- _YOUR ASSIGNMENT_
Where a line in the listing contains the string "المنيا", copy that line out.

- _RECORDED DATA_
────────────────────

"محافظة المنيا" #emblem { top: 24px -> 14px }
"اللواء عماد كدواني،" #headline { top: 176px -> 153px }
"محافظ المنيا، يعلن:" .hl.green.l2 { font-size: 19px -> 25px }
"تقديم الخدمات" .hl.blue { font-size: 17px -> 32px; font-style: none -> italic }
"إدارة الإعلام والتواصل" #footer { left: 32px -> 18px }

────────────────────

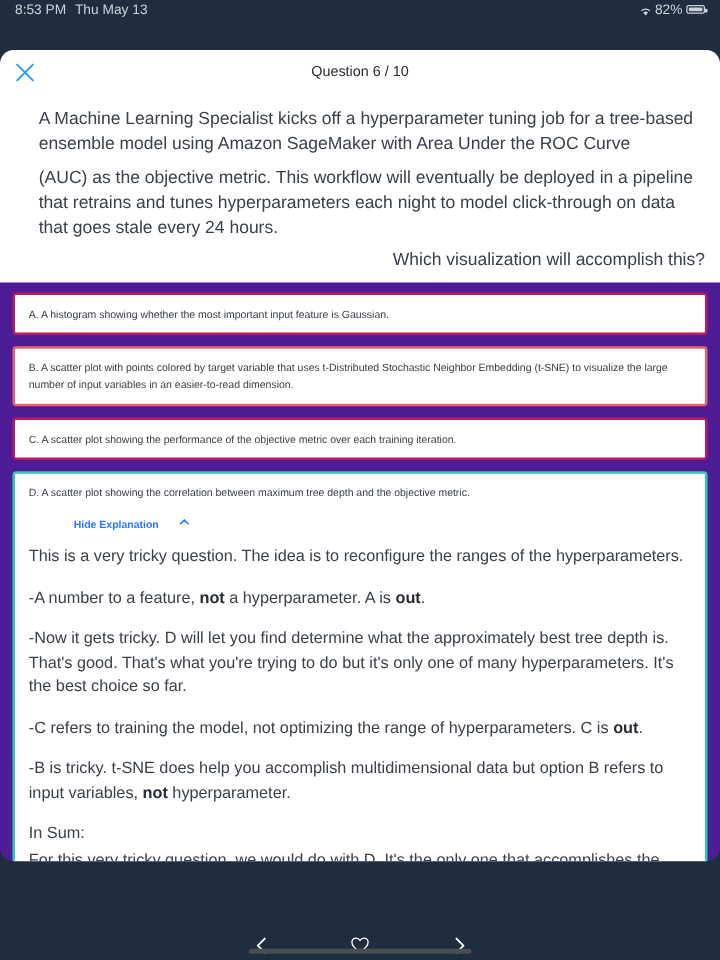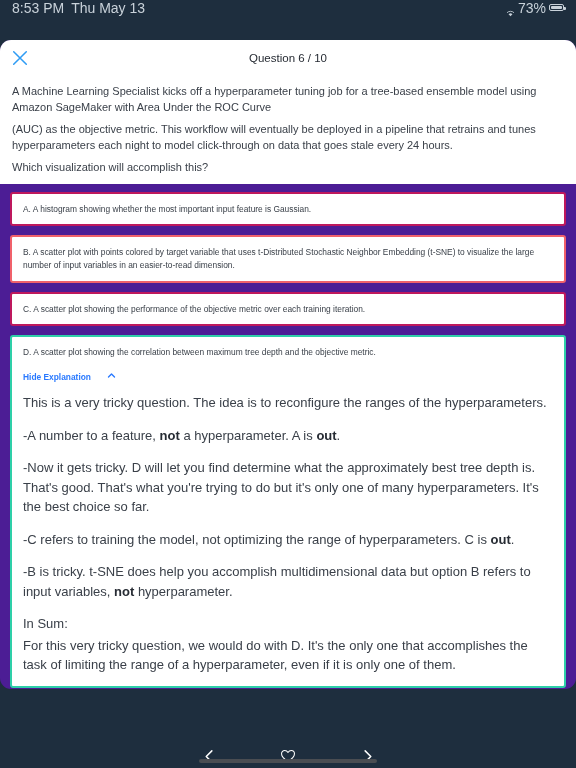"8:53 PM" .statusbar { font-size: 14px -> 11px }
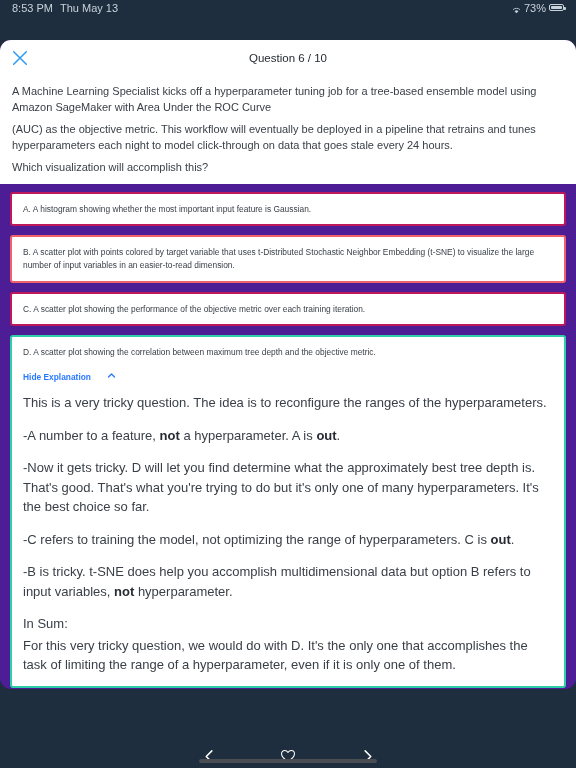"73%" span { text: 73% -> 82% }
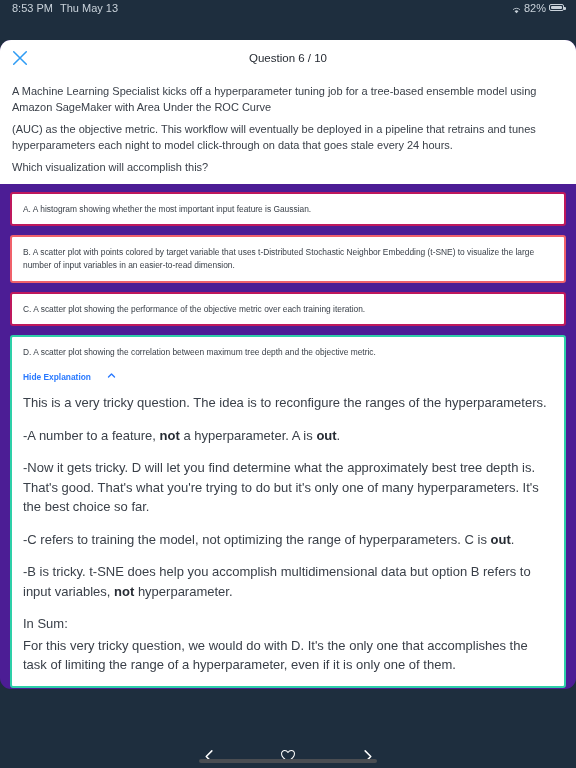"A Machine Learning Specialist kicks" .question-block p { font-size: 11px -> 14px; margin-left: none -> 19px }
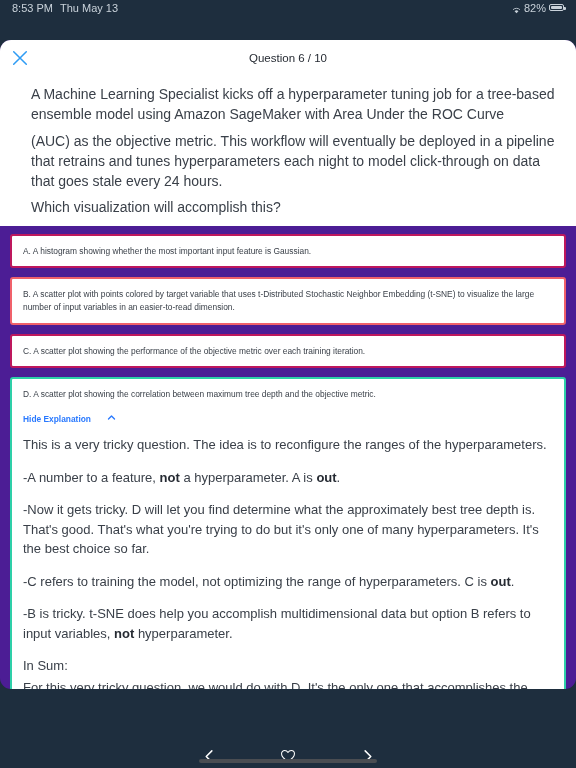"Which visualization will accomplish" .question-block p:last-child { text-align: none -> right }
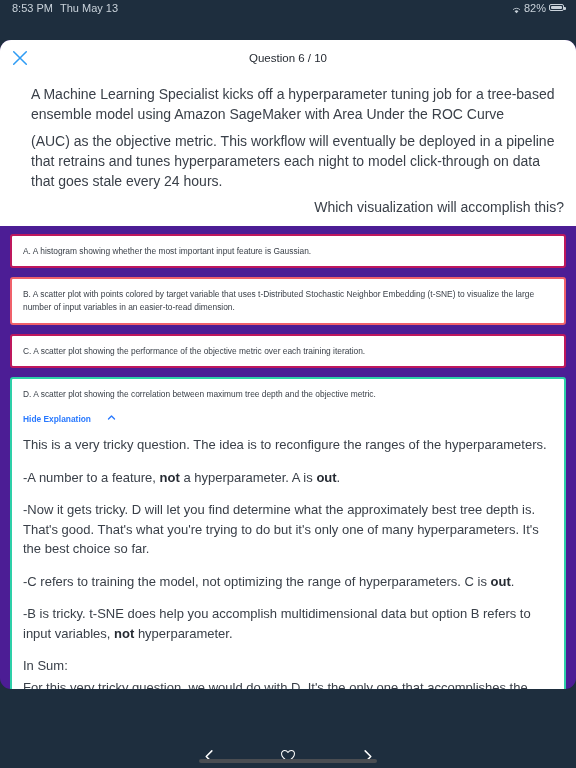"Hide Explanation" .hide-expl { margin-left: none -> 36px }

────────────────────

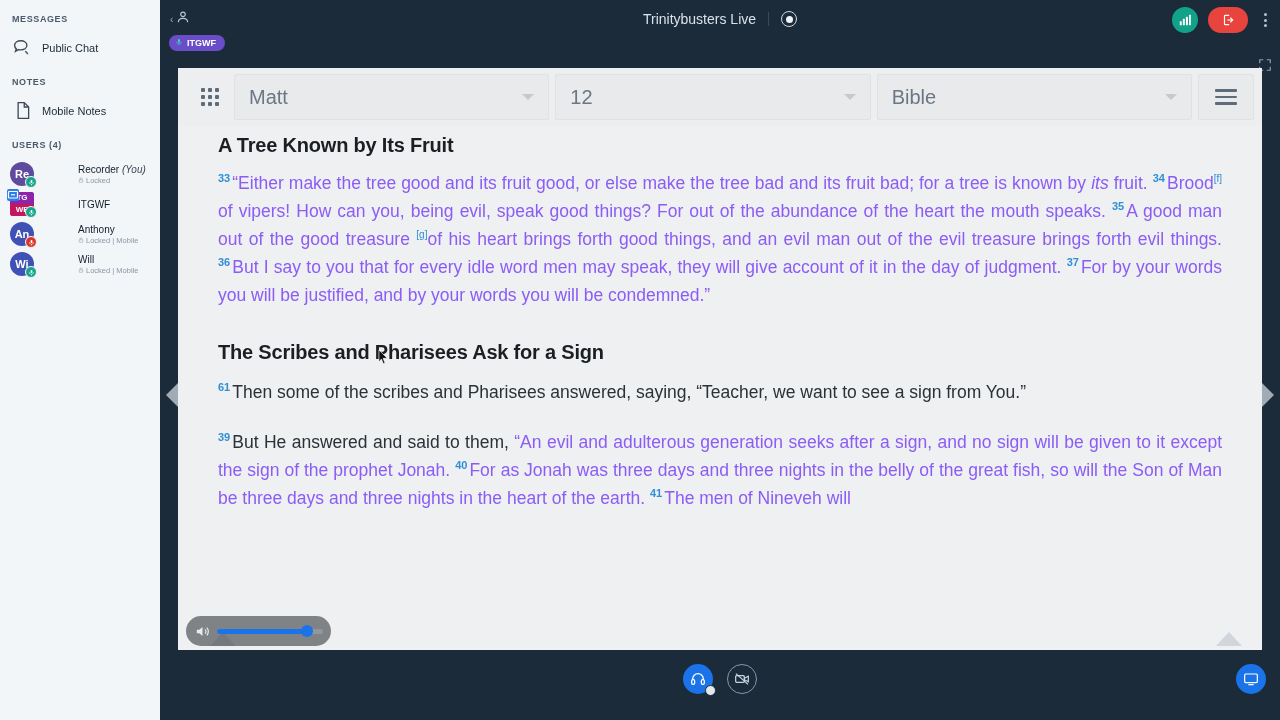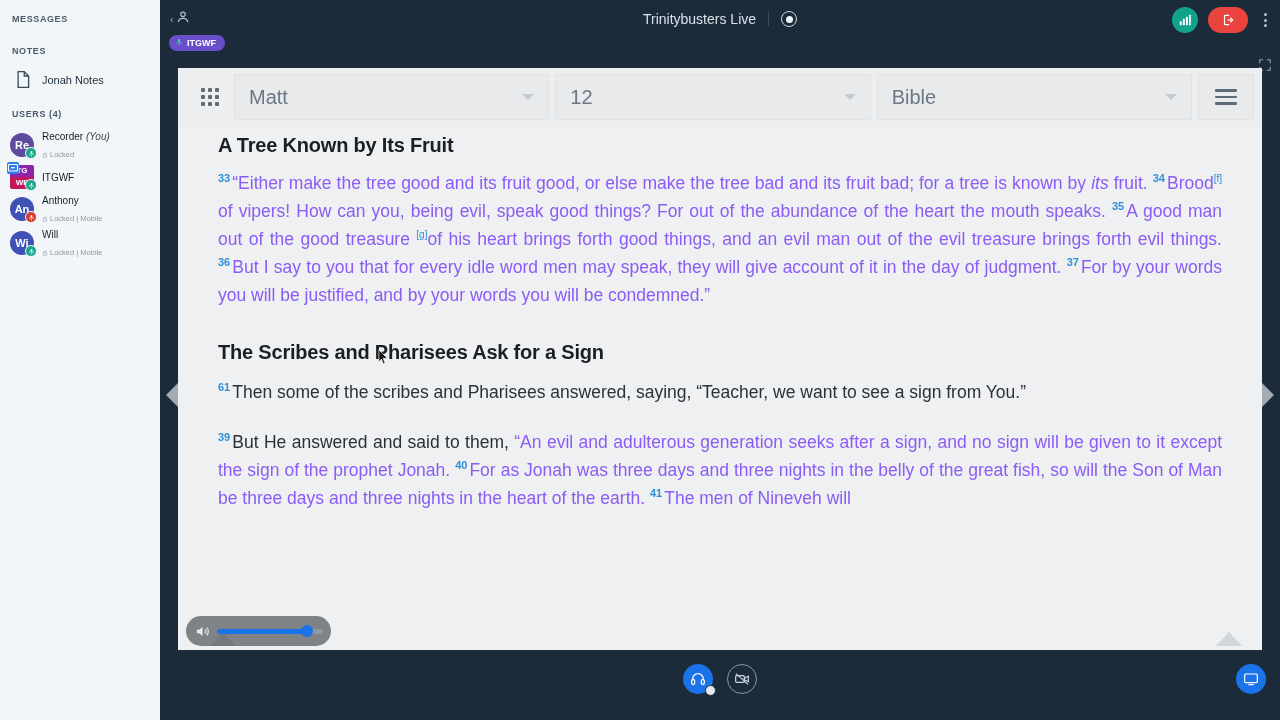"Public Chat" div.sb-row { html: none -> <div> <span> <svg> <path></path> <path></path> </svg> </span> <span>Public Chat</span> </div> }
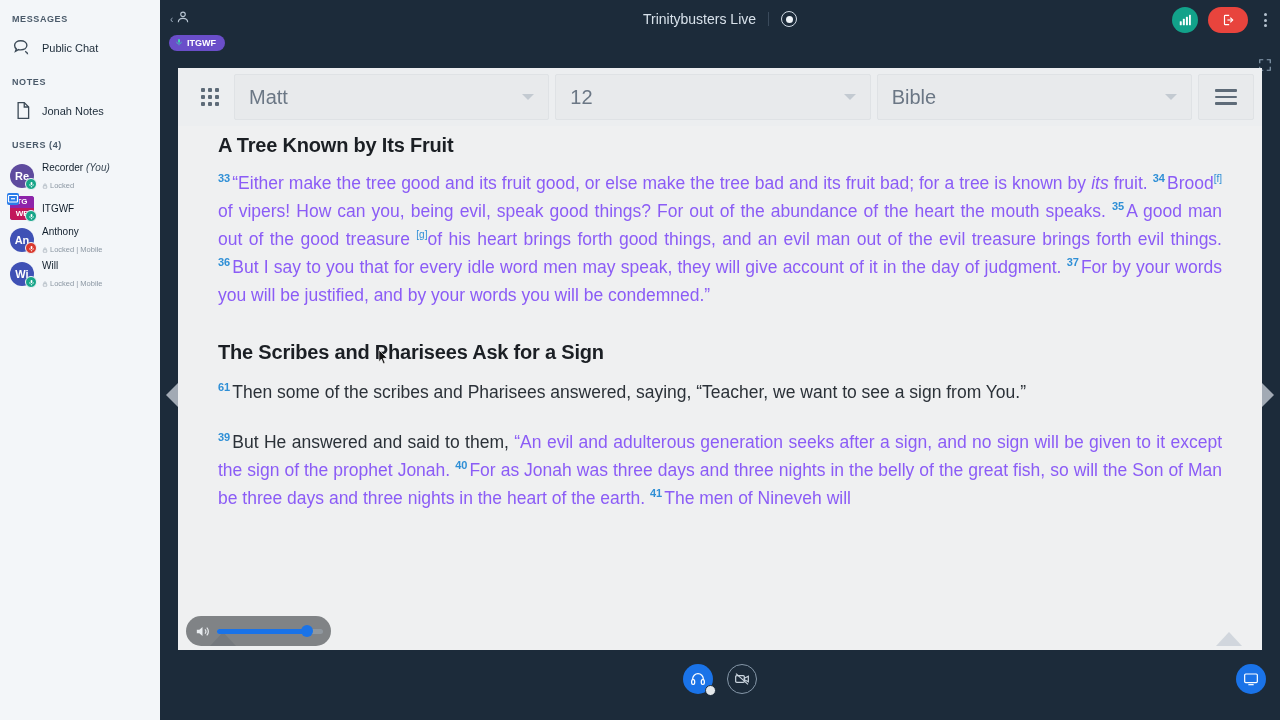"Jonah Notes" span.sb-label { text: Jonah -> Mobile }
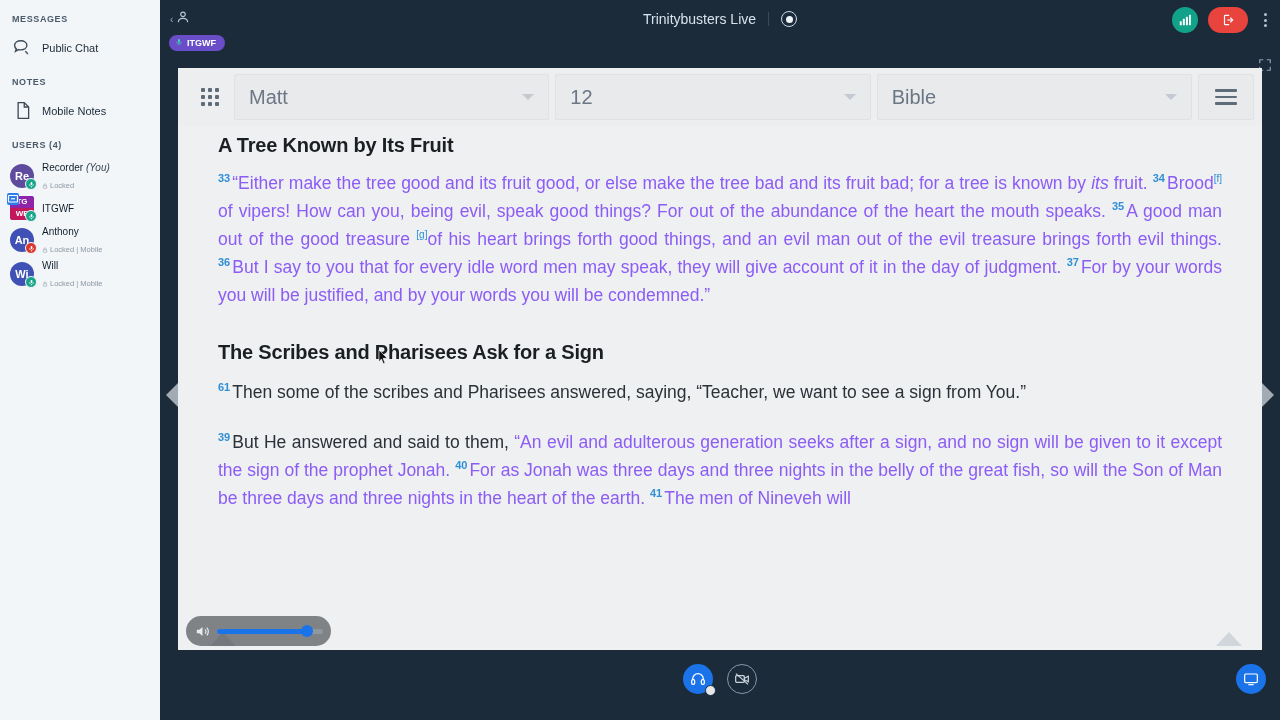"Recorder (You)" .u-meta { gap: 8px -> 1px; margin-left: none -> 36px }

────────────────────

- _RESULT OF THE TASK_
"محافظة المنيا" #emblem { top: 24px -> 14px }
"محافظ المنيا، يعلن:" .hl.green.l2 { font-size: 19px -> 25px }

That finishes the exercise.